Database A–Z lists are alphabetical lists of databases (and other selected e-resources) to which a library provides access. Libraries create these lists through a variety of methods, which range from manually adding hyperlinks to a static web page to developing a homegrown database solution to employing a vendor product, such as Springshare’s LibGuides A–Z Database List.
Discovery interfaces are search applications that ingest and index metadata from a variety of sources, including institutional repositories, digital collections, and APIs (Breeding 2018). They provide users with advanced search features, such as keyword recommenders, limiters, facets, and relevancy ranking of results. These features are meant to encourage more serendipitous discovery rather than strict known-item retrieval.
Discovery services, sometimes called index-based discovery services or web-scale discovery services, are products that combine a discovery interface with a central index. Unlike a stand-alone discovery interface, a discovery service facilitates the discovery of resources outside of a library’s holdings via its connection to a central or discovery index or indexes. It also allows for article-level and chapter-level search results and linking.
E-journal A–Z lists are alphabetical lists of electronic journals to which a library provides access. These lists are typically auto-populated according to the library’s holdings. Besides acting as a searchable inventory of a library’s e-journals, an A–Z list also collates and displays each e-journal’s available access points, as well as other relevant information, such as coverage dates and notes regarding licensing and authentication.

Discussion

Index-based discovery services have become the most widely adopted discovery application by academic libraries. Previously, most libraries employed online public access catalogs through which library users could search locally maintained metadata records. OPACs were quickly found to be insufficient to support e-resource access because these resources morphed and multiplied more rapidly than individual libraries could maintain them. This created constant errors and inaccuracies within OPACs and led to frustration by librarians and library users alike. Discovery services, by contrast, reduce the pressure on individual libraries to keep up with the constant flux of e-resource metadata. By utilizing repositories of e-resource metadata compiled and maintained by a discovery service vendor, libraries are able to provide more robust and up-to-date coverage of their e-resource holdings, as well as delivering a more granular (and Google-like) search experience to users.

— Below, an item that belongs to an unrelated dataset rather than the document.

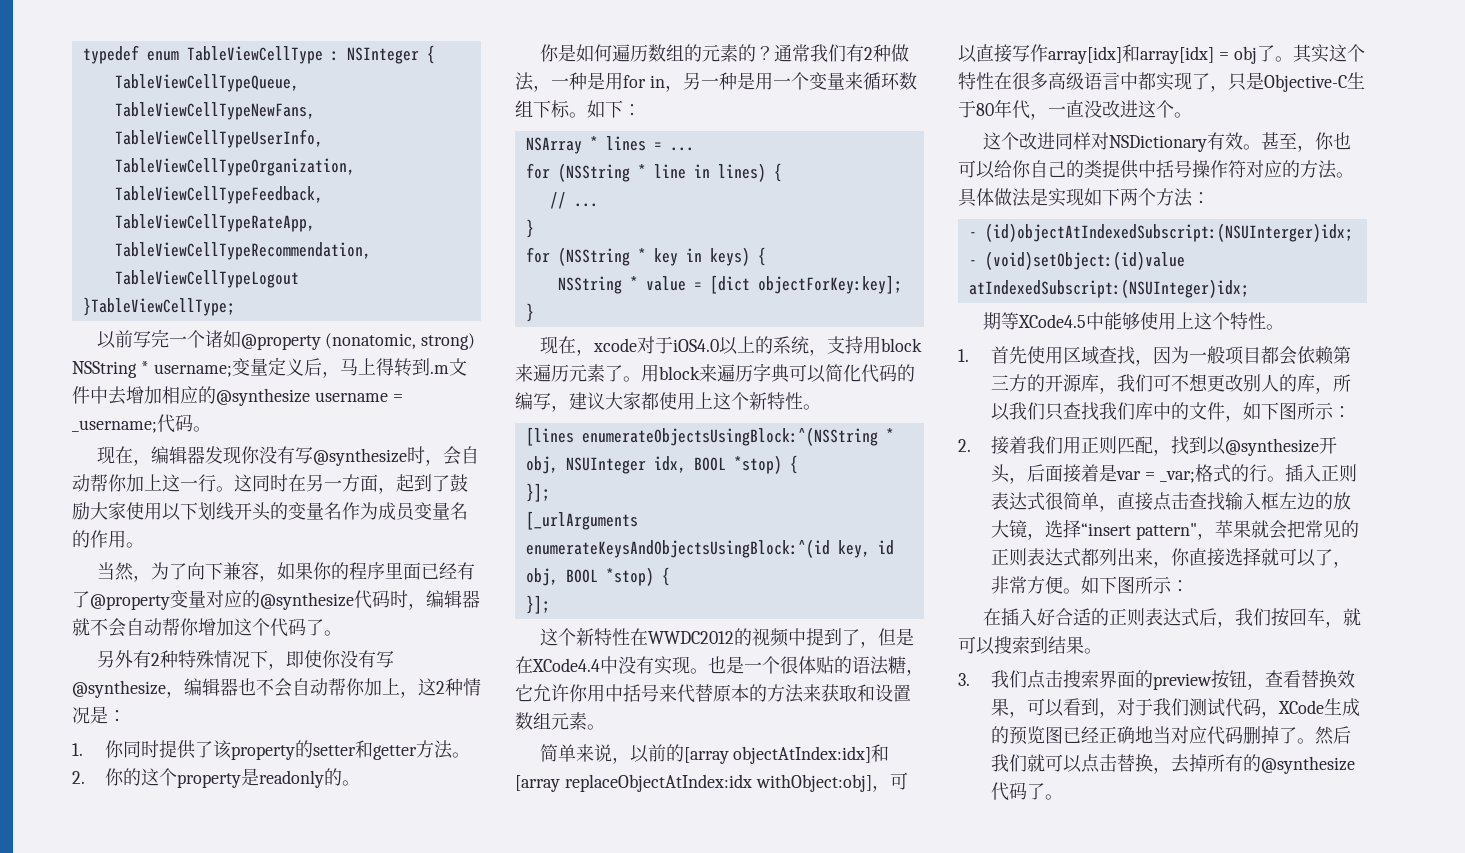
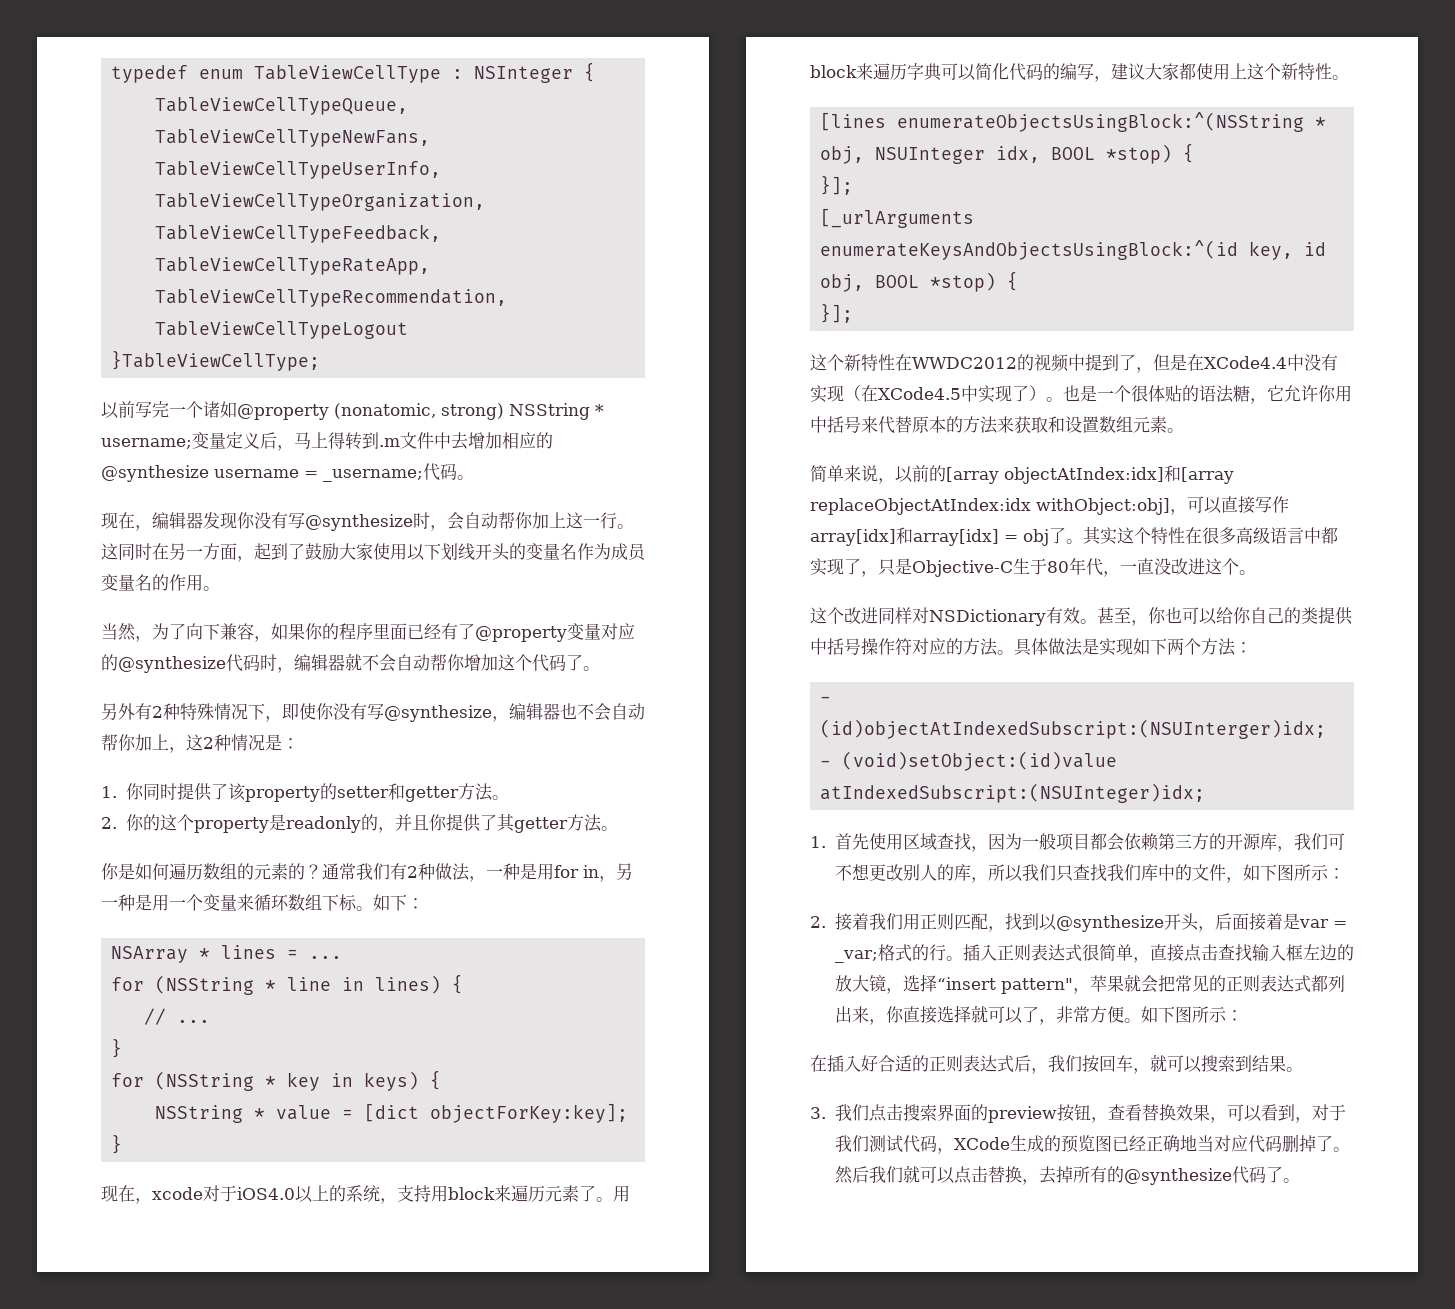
(342, 777) none -> [377,813,602,833] ，并且你提供了其getter方法
(690, 665) none -> [844,385,1046,403] （在XCode4.5中实现了）
[982,312,1284,330] // 期等XCode4.5中能够使用上这个特性。 -> (1206, 793) none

The discovery service market is dominated by a handful of commercial vendors that host and maintain the discovery service on behalf of their library customers. Discovery service search results are populated from centralized indexes, which have ingested and normalized data from hundreds of publishers, aggregators, and content providers. Content included in these indexes comes from both open-access and commercial sources and encompasses everything from e-books and e-journals to video, images, sound recordings, government documents, and more. Discovery services also facilitate the discovery of local catalog and institutional repository records, which can be contributed by the library via FTP or OAI-PMH protocol.

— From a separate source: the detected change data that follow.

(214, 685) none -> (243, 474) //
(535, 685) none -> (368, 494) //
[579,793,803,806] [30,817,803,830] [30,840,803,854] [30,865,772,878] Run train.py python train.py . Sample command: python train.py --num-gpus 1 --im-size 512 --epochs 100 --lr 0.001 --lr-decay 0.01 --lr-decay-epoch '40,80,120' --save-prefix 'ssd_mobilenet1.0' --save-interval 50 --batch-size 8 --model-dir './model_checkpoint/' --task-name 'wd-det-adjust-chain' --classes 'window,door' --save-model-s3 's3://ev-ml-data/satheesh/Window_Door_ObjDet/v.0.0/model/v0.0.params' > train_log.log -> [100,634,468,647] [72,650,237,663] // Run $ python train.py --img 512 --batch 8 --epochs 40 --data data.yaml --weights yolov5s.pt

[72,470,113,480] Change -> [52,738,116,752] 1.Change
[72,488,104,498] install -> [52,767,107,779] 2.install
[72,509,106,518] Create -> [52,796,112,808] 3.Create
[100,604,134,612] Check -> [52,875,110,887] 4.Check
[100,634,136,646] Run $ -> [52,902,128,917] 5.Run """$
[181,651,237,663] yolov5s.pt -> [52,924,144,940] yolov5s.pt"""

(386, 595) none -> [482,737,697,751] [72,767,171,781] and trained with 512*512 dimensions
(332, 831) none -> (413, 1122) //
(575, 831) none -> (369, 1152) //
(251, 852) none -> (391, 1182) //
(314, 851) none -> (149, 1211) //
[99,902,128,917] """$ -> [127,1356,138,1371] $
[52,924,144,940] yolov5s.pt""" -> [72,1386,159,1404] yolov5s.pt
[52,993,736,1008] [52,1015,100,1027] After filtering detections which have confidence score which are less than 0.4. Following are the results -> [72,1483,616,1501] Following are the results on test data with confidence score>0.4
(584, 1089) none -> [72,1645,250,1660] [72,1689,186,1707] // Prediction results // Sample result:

Because central indexes harvest metadata from hundreds of content providers, many of which have their own standards for representing e-resource information, the accuracy and quality of the ingested metadata vary from provider to provider. Similarly, what and how much data is shared by content providers is governed by their contracts with the discovery service vendor. Some content providers, for instance, authorize their data to be utilized only by subscribing institutions. Discovery service vendors that also act as content providers (e.g., EBSCO and ProQuest/Ex Libris) are unwilling to exchange metadata in order to preserve a competitive edge for their discovery product. This has led to opaqueness around both the discoverability of e-resources within a library’s chosen discovery service and how the robustness (or meagerness) of the data within the central indexes has influenced e-resource usage.

Academic libraries have supplemented their use of discovery systems with additional access tools for more targeted discovery needs. OPACs, for instance, are sometimes employed in tandem with a discovery service and are used primarily for known-item searching. Other common access tools used by libraries include database A–Z lists, which are popular for giving end users an easy-to-scan list of their library’s available online databases. E-journal A–Z lists fulfill a similar function for the discovery of electronic journals, allowing for the easy search and retrieval of known serials titles. These access tools are maintained either independently by the library (as with Springshare’s LibGuides A–Z Database List) or as part of a broader knowledge management system, which we discuss next.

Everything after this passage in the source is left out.